RECORDS PROVIDED
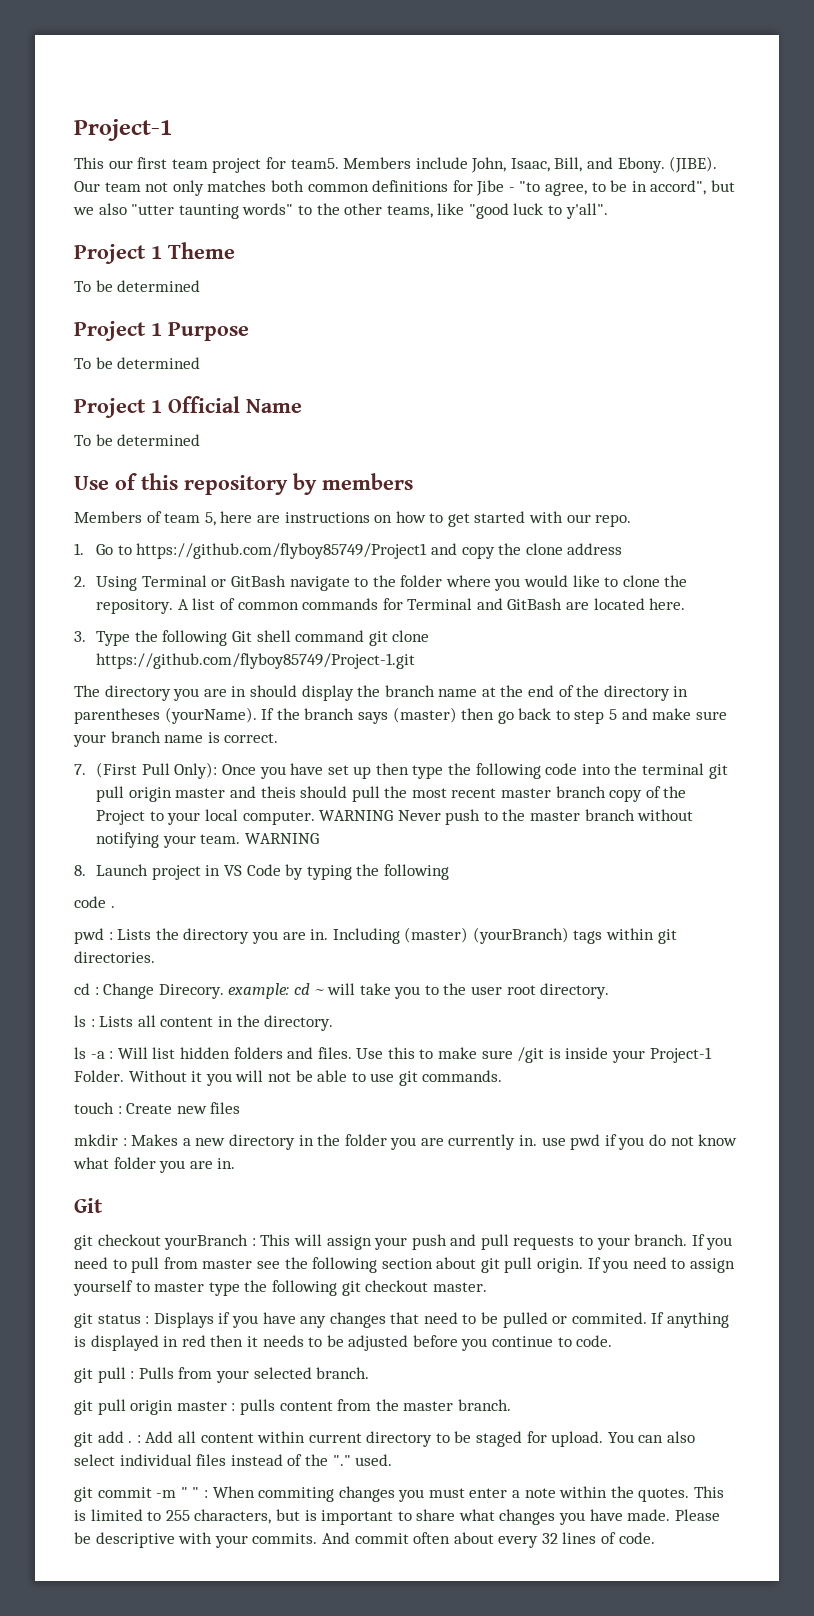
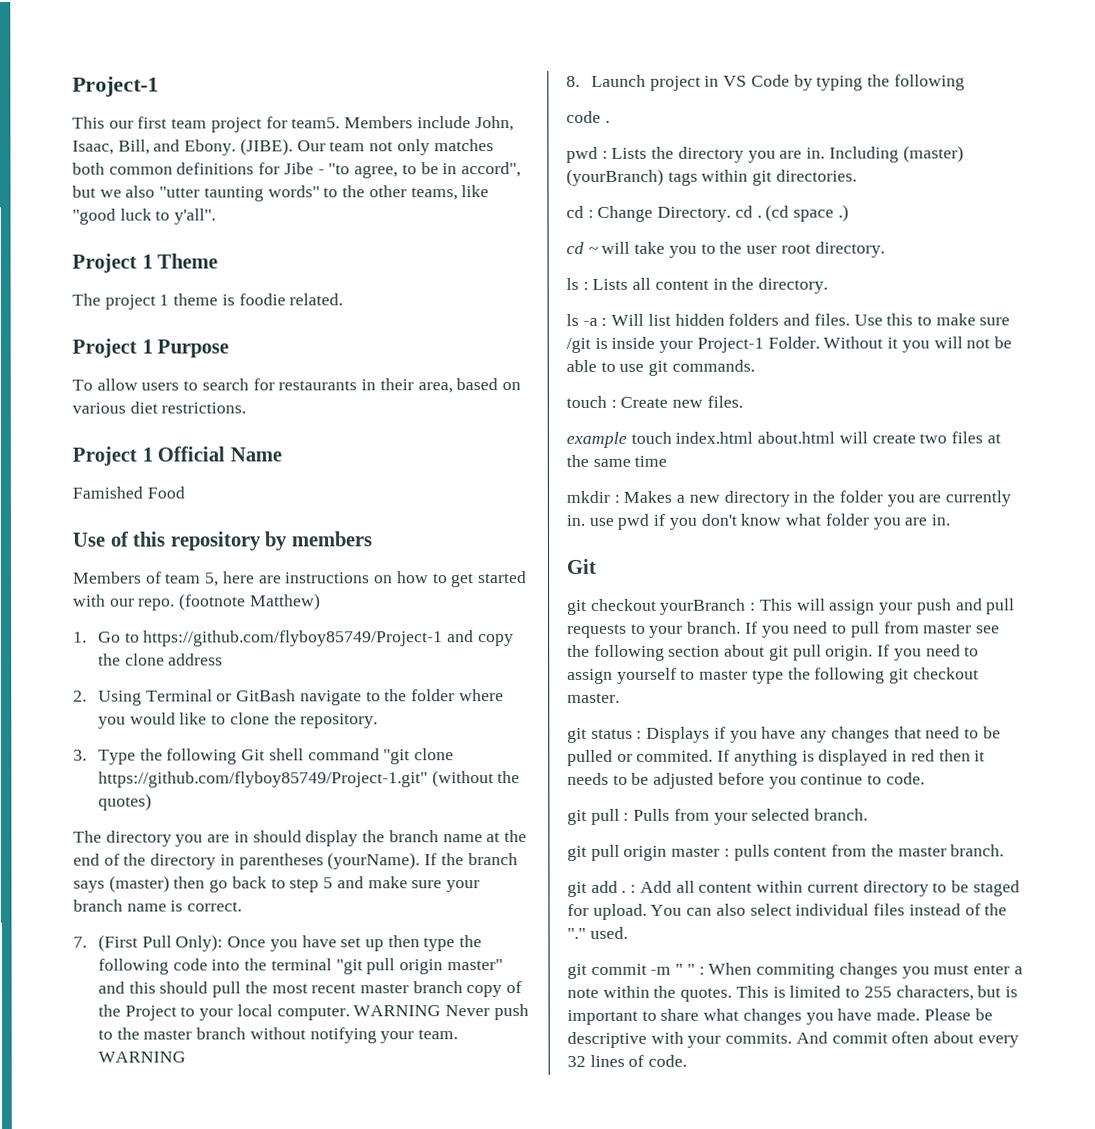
[74,280,201,292] [74,321,249,341] [74,357,201,369] To be determined // Project 1 Purpose // To be determined -> [72,293,344,310] [72,338,230,358] [72,378,521,394] [72,401,247,414] The project 1 theme is foodie related. // Project 1 Purpose // To allow users to search for restaurants in their area, based on various diet restrictions.
[74,434,201,446] To be determined -> [72,486,185,499] Famished Food
(632, 520) none -> [179,593,321,611] (footnote Matthew)
[136,543,428,559] https://github.com/flyboy85749/Project1 -> [143,630,444,647] https://github.com/flyboy85749/Project-1
[177,598,686,610] A list of common commands for Terminal and GitBash are located here. -> (379, 721) none
[368,630,430,646] [96,653,416,669] git clone https://github.com/flyboy85749/Project-1.git -> [383,748,455,765] [97,770,521,788] [97,793,152,811] "git clone https://github.com/flyboy85749/Project-1.git" (without the quotes)
[708,764,728,779] [96,786,296,802] git pull origin master and theis -> [335,958,503,975] [97,981,156,994] "git pull origin master" and this
[158,983,290,999] Direcory. example: -> [657,204,849,222] Directory. cd . (cd space .) //
[210,1102,241,1114] files -> [706,395,743,408] [566,431,1001,448] [566,454,668,467] files. // example touch index.html about.html will create two files at the same time
[649,1134,694,1146] do not -> [700,513,737,526] don't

YOUR GOAL
Set down word for word the lines from the opening of the entries above through the line that contains "(632, 520) none", and omit every picture.

TASK SOLUTION
[74,280,201,292] [74,321,249,341] [74,357,201,369] To be determined // Project 1 Purpose // To be determined -> [72,293,344,310] [72,338,230,358] [72,378,521,394] [72,401,247,414] The project 1 theme is foodie related. // Project 1 Purpose // To allow users to search for restaurants in their area, based on various diet restrictions.
[74,434,201,446] To be determined -> [72,486,185,499] Famished Food
(632, 520) none -> [179,593,321,611] (footnote Matthew)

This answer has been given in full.